■ THE INPUT
===============

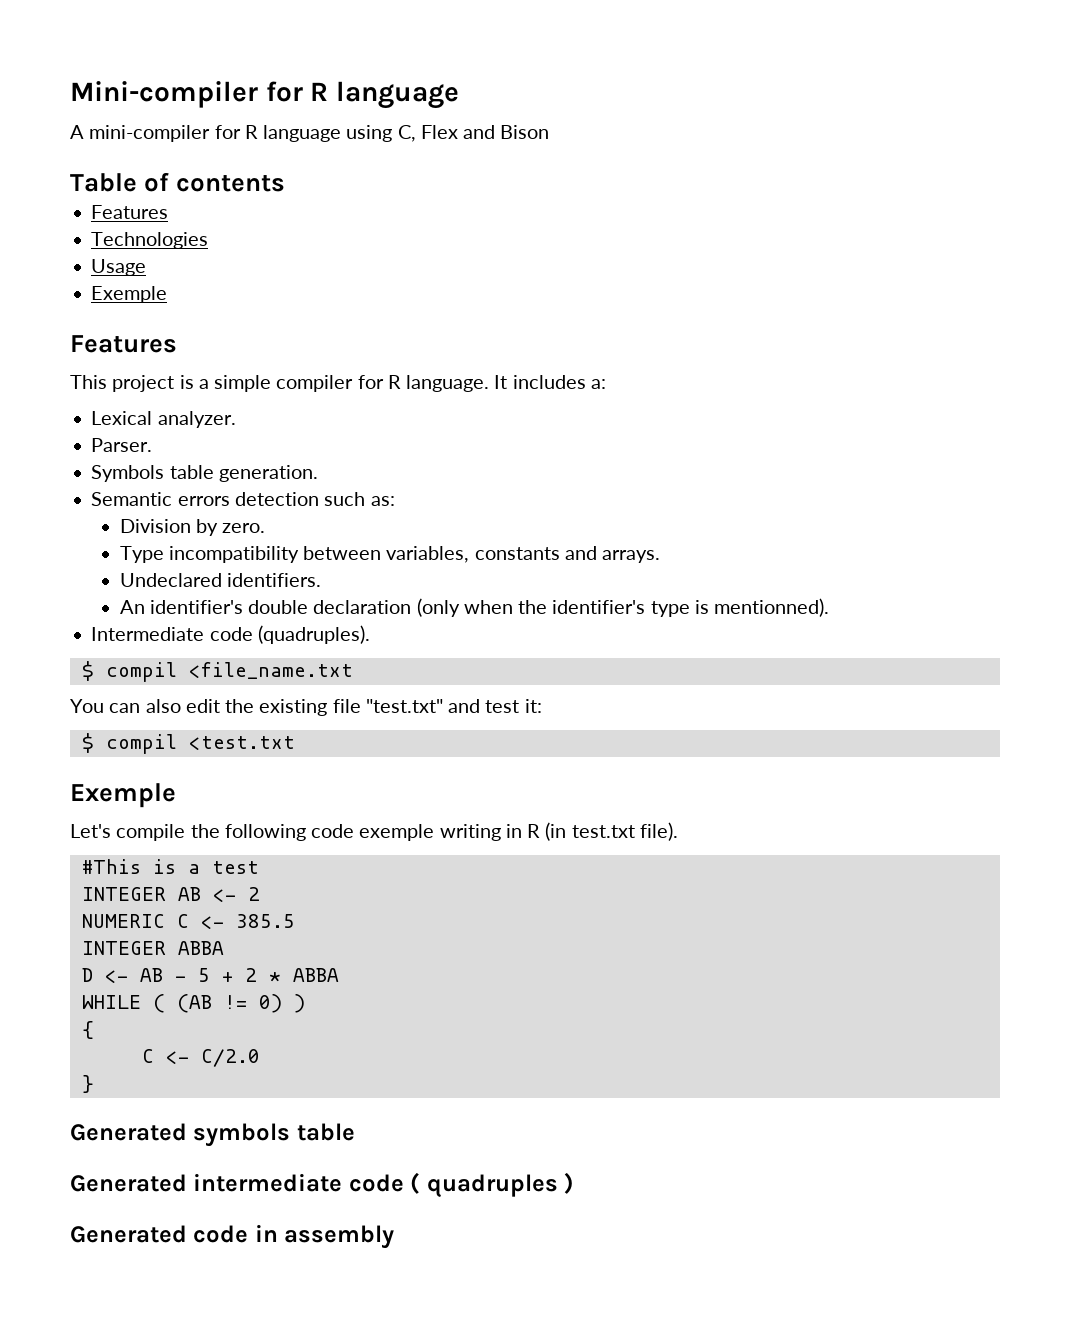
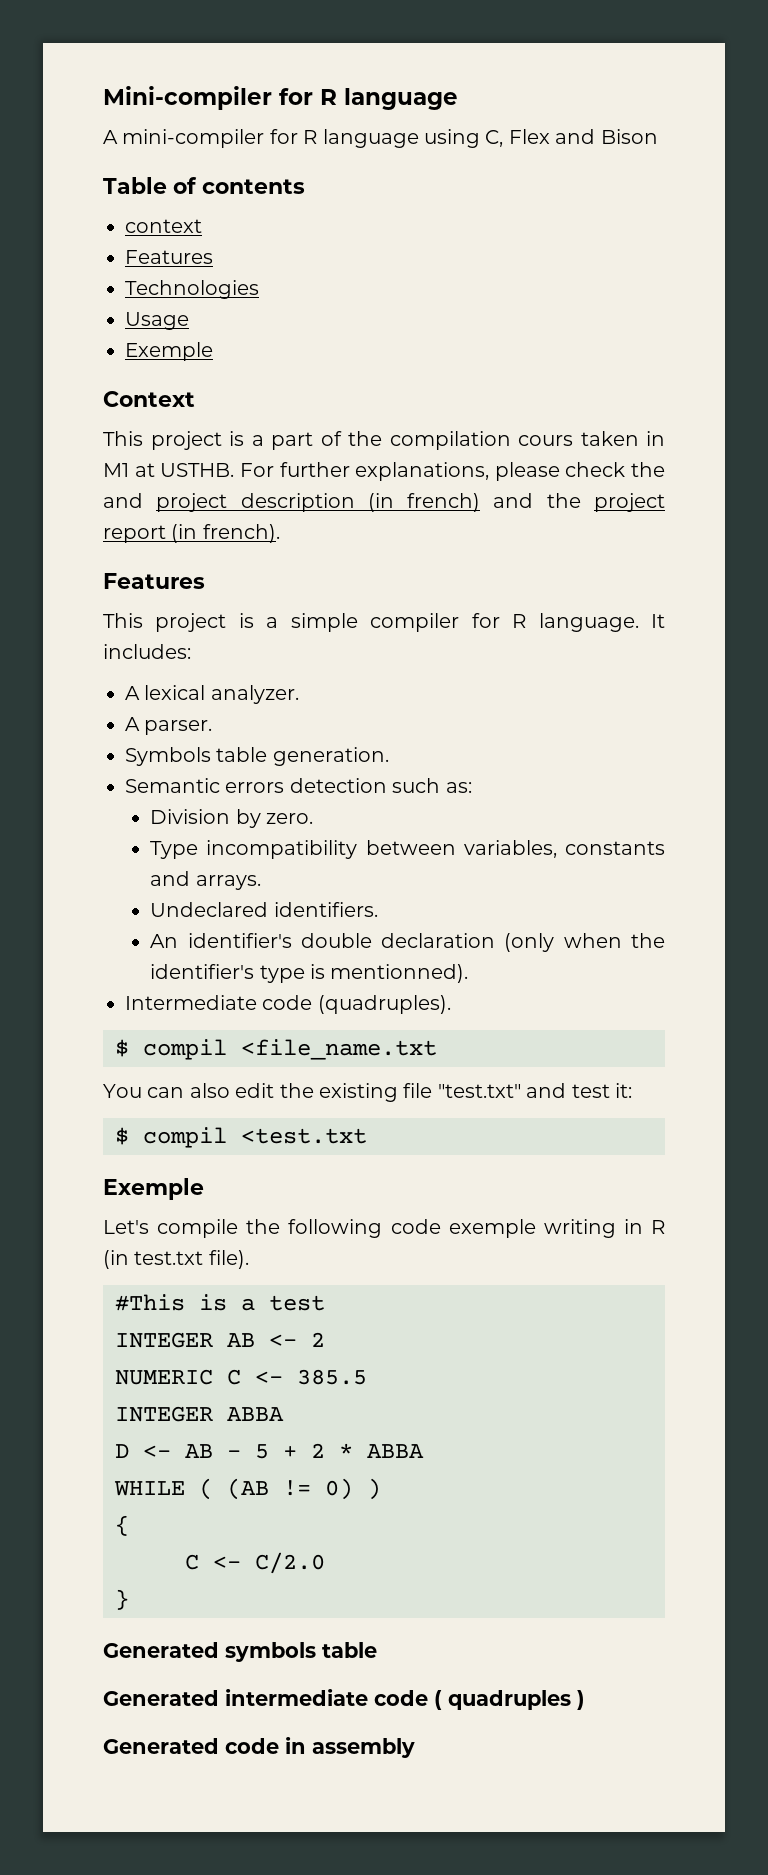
(286, 183) none -> [125,219,202,233] // context
(168, 294) none -> [103,391,195,407] [103,431,665,450] [103,462,665,481] [103,493,665,512] [103,524,280,543] // Context // This project is a part of the compilation cours taken in M1 at USTHB. For further explanations, please check the and project description (in french) and the project report (in french).
[512,375,606,389] [91,411,153,425] includes a: // Lexical -> [103,644,191,659] [125,685,206,700] includes: // A lexical
[91,438,153,452] Parser. -> [125,717,213,735] A parser.

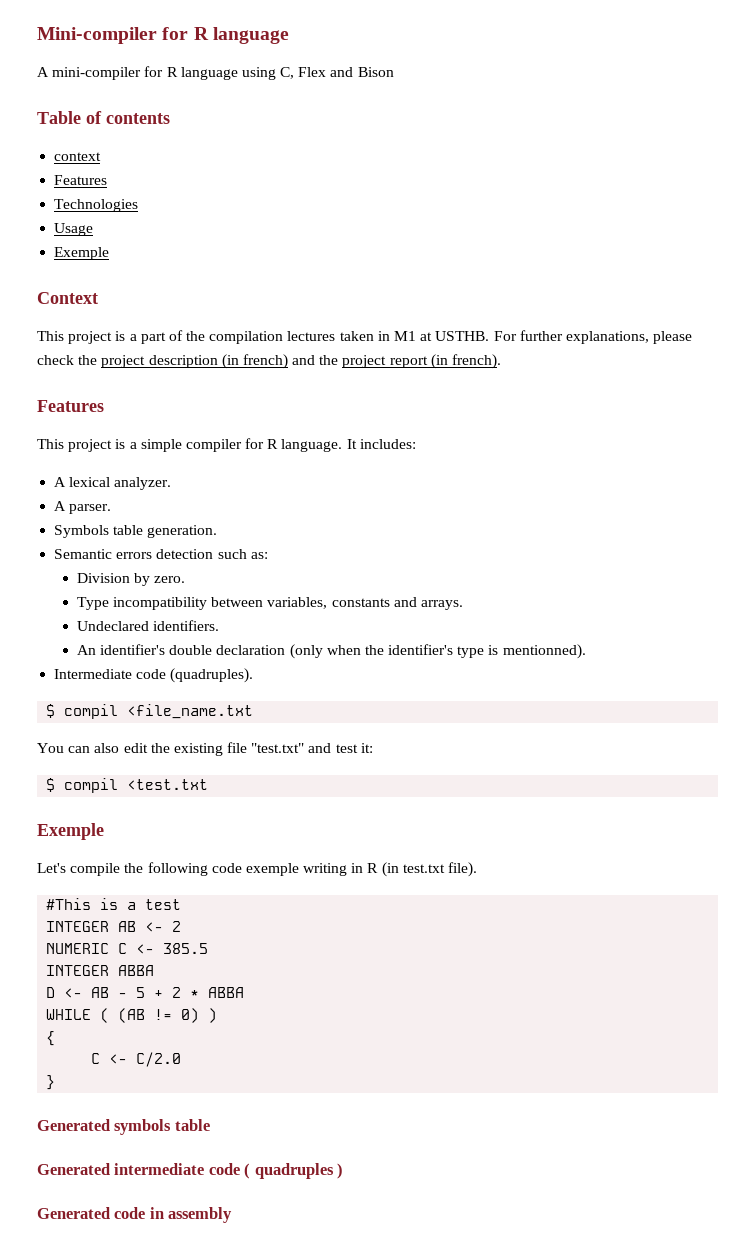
[518,435,573,446] cours -> [287,331,336,341] lectures
[103,493,143,508] and -> (98, 360) none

===============

■ WORK REQUIRED
What is wanted is a verbatim transcription of every record above, pictures excluded.

■ TASK OUTPUT
(286, 183) none -> [125,219,202,233] // context
(168, 294) none -> [103,391,195,407] [103,431,665,450] [103,462,665,481] [103,493,665,512] [103,524,280,543] // Context // This project is a part of the compilation cours taken in M1 at USTHB. For further explanations, please check the and project description (in french) and the project report (in french).
[512,375,606,389] [91,411,153,425] includes a: // Lexical -> [103,644,191,659] [125,685,206,700] includes: // A lexical
[91,438,153,452] Parser. -> [125,717,213,735] A parser.

[518,435,573,446] cours -> [287,331,336,341] lectures
[103,493,143,508] and -> (98, 360) none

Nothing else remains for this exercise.